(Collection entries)
┌──

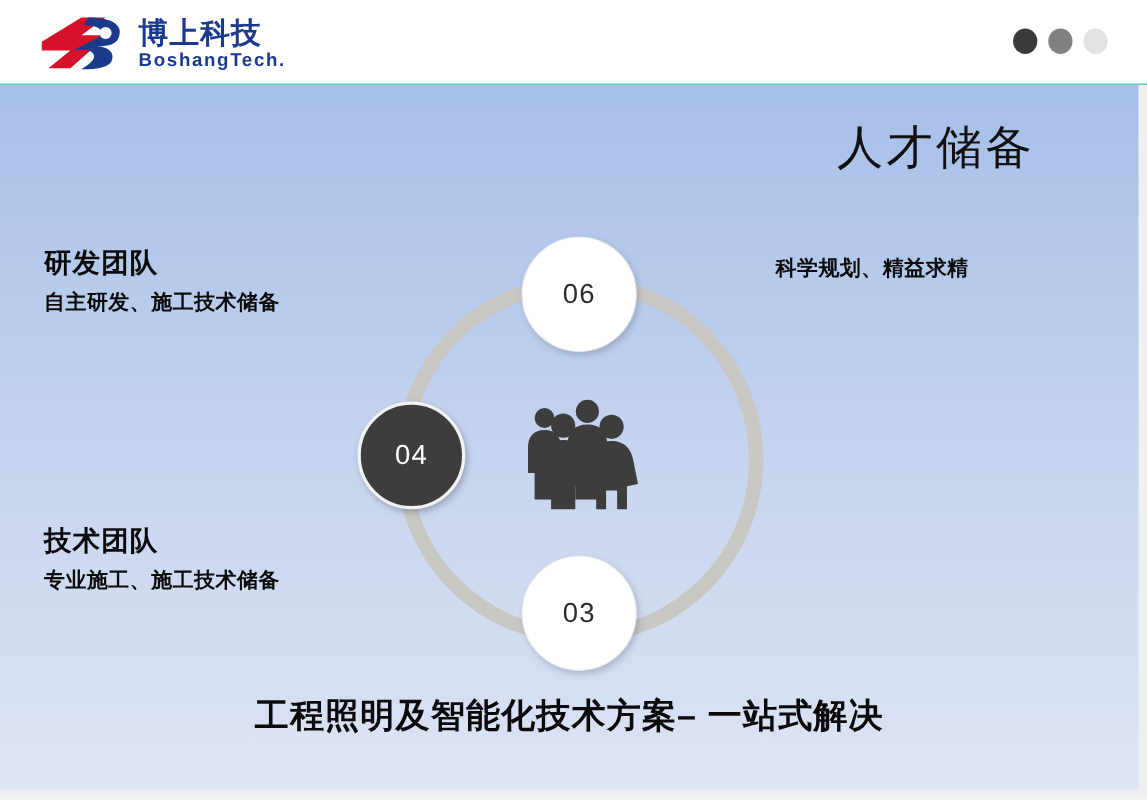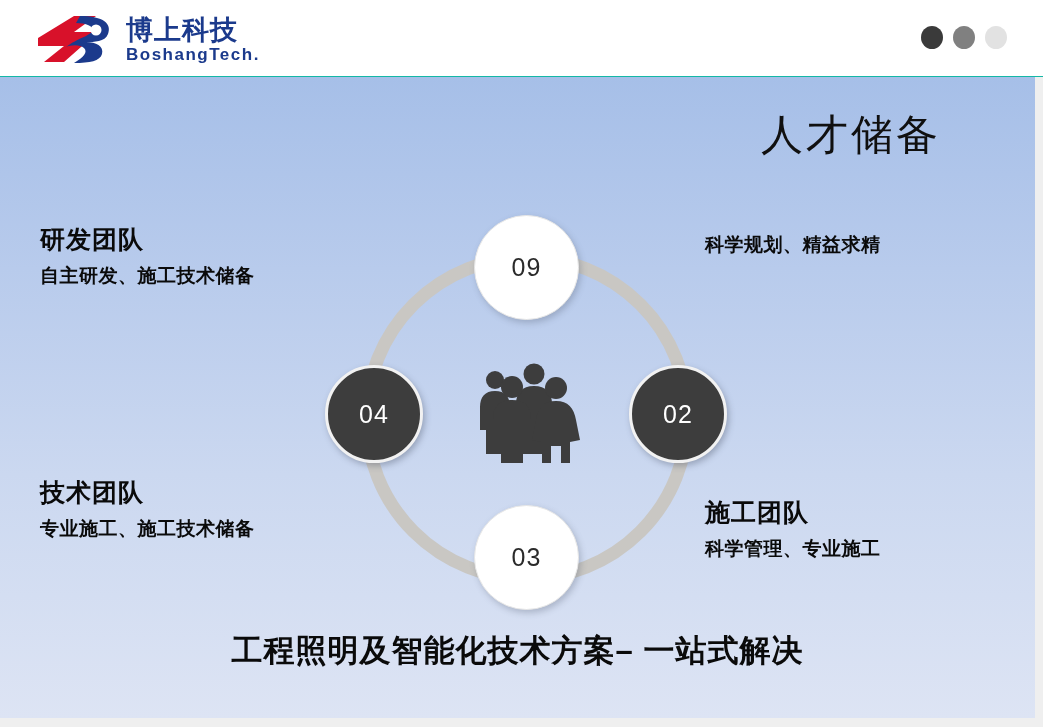--- a/index.html
+++ b/index.html
@@ -223,24 +223,21 @@
 
         <circle cx="40" cy="25" r="11"></circle>
         <path d="M40 38 C27 38 21 45 21 57 L21 80 L29 80 L29 101 L51 101 L51 80 L59 80 L59 57 C59 45 53 38 40 38 Z"></path>
 
         <circle cx="84" cy="26" r="11"></circle>
         <path d="M84 39 C72 39 66 46 64 58 L60 78 L70 80 L70 101 L79 101 L79 84 L89 84 L89 101 L98 101 L98 80 L108 78 L104 58 C102 46 96 39 84 39 Z"></path>
       </svg>
     </div>
 
     <div class="node node-light" id="node-01">
-      <span>09</span>
-    </div>
-    <div class="node node-dark" id="node-02">
-      <span>02</span>
+      <span>06</span>
     </div>
     <div class="node node-light" id="node-03">
       <span>03</span>
     </div>
     <div class="node node-dark" id="node-04">
       <span>04</span>
     </div>
 
     <div class="quad quad-left" id="quad-rd">
       <div class="q-title">研发团队</div>
@@ -249,21 +246,17 @@
 
     <div class="quad quad-right" id="quad-mgmt">
       <div class="q-sub">科学规划、精益求精</div>
     </div>
 
     <div class="quad quad-left" id="quad-tech">
       <div class="q-title">技术团队</div>
       <div class="q-sub">专业施工、施工技术储备</div>
     </div>
 
-    <div class="quad quad-right" id="quad-cons">
-      <div class="q-title">施工团队</div>
-      <div class="q-sub">科学管理、专业施工</div>
-    </div>
 
     <div id="footer-line">工程照明及智能化技术方案– 一站式解决</div>
 
   </div>
 </div>
 
 </body></html>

└──

* Work request *
One exact copy of the data, no pictures: write it out line for line.

* Response area *
--- a/index.html
+++ b/index.html
@@ -223,24 +223,21 @@
 
         <circle cx="40" cy="25" r="11"></circle>
         <path d="M40 38 C27 38 21 45 21 57 L21 80 L29 80 L29 101 L51 101 L51 80 L59 80 L59 57 C59 45 53 38 40 38 Z"></path>
 
         <circle cx="84" cy="26" r="11"></circle>
         <path d="M84 39 C72 39 66 46 64 58 L60 78 L70 80 L70 101 L79 101 L79 84 L89 84 L89 101 L98 101 L98 80 L108 78 L104 58 C102 46 96 39 84 39 Z"></path>
       </svg>
     </div>
 
     <div class="node node-light" id="node-01">
-      <span>09</span>
-    </div>
-    <div class="node node-dark" id="node-02">
-      <span>02</span>
+      <span>06</span>
     </div>
     <div class="node node-light" id="node-03">
       <span>03</span>
     </div>
     <div class="node node-dark" id="node-04">
       <span>04</span>
     </div>
 
     <div class="quad quad-left" id="quad-rd">
       <div class="q-title">研发团队</div>
@@ -249,21 +246,17 @@
 
     <div class="quad quad-right" id="quad-mgmt">
       <div class="q-sub">科学规划、精益求精</div>
     </div>
 
     <div class="quad quad-left" id="quad-tech">
       <div class="q-title">技术团队</div>
       <div class="q-sub">专业施工、施工技术储备</div>
     </div>
 
-    <div class="quad quad-right" id="quad-cons">
-      <div class="q-title">施工团队</div>
-      <div class="q-sub">科学管理、专业施工</div>
-    </div>
 
     <div id="footer-line">工程照明及智能化技术方案– 一站式解决</div>
 
   </div>
 </div>
 
 </body></html>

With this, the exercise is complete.